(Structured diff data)
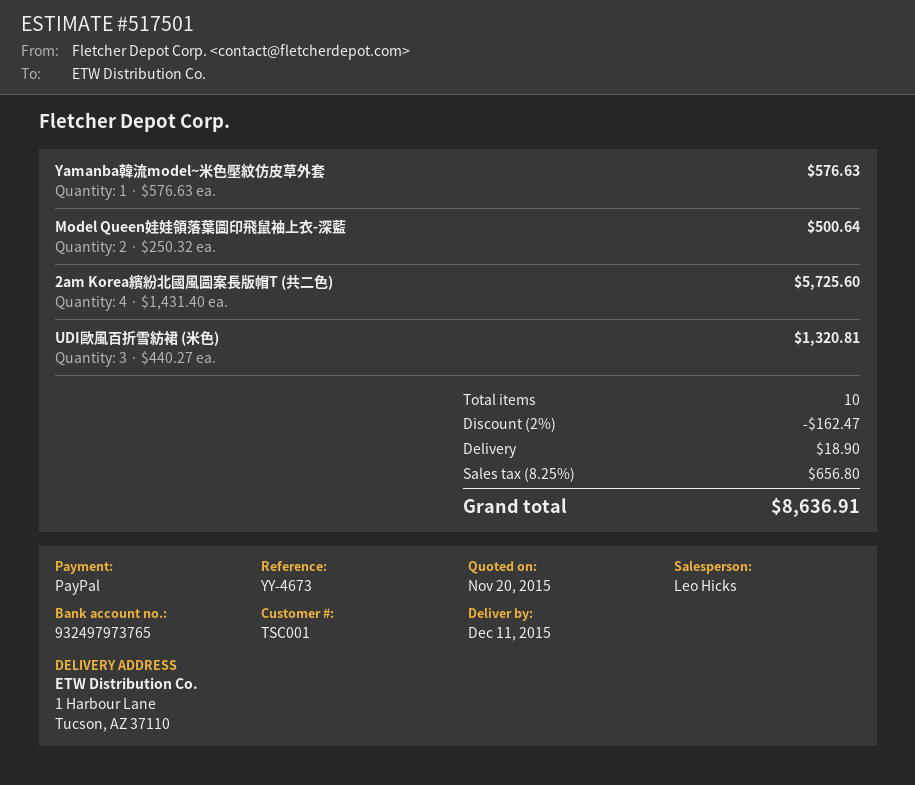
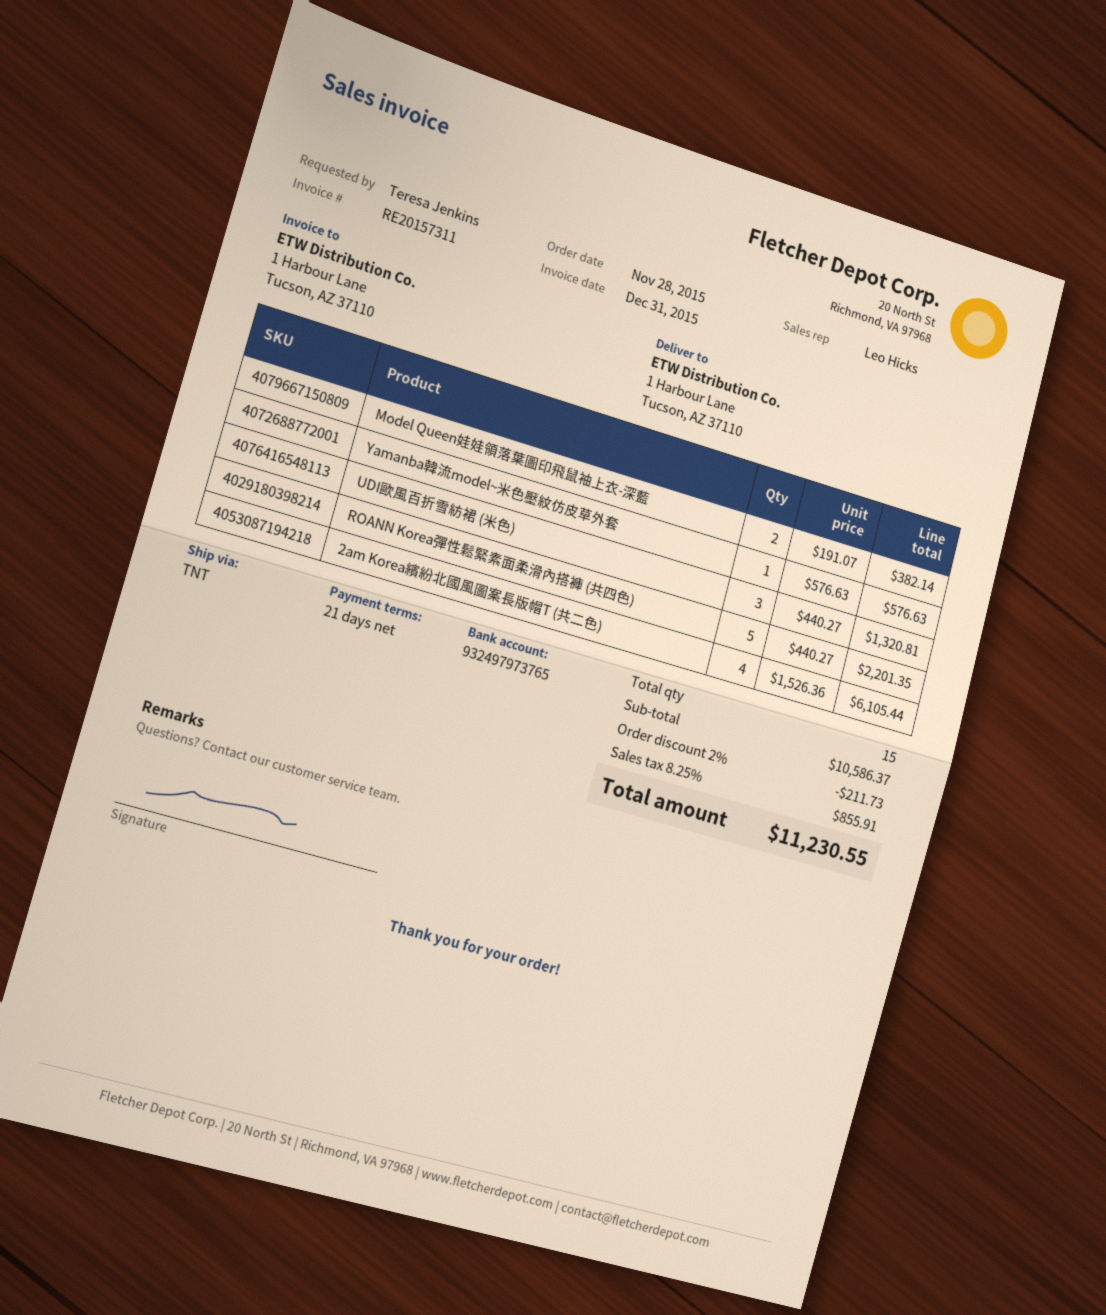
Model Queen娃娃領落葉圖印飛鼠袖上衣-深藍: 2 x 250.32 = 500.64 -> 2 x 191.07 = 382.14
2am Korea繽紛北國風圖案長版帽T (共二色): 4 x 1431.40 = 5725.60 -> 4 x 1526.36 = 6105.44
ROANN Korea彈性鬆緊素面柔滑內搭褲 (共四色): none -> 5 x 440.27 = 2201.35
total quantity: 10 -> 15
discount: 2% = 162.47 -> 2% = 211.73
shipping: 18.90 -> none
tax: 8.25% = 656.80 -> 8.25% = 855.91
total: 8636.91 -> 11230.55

The task ::
Exactly as they appear, write out the lines from the one containing "ROANN Korea彈性鬆緊素面柔滑內搭褲 (共四色): none" through the final line of the entries above, both included.

Exercise answer ::
ROANN Korea彈性鬆緊素面柔滑內搭褲 (共四色): none -> 5 x 440.27 = 2201.35
total quantity: 10 -> 15
discount: 2% = 162.47 -> 2% = 211.73
shipping: 18.90 -> none
tax: 8.25% = 656.80 -> 8.25% = 855.91
total: 8636.91 -> 11230.55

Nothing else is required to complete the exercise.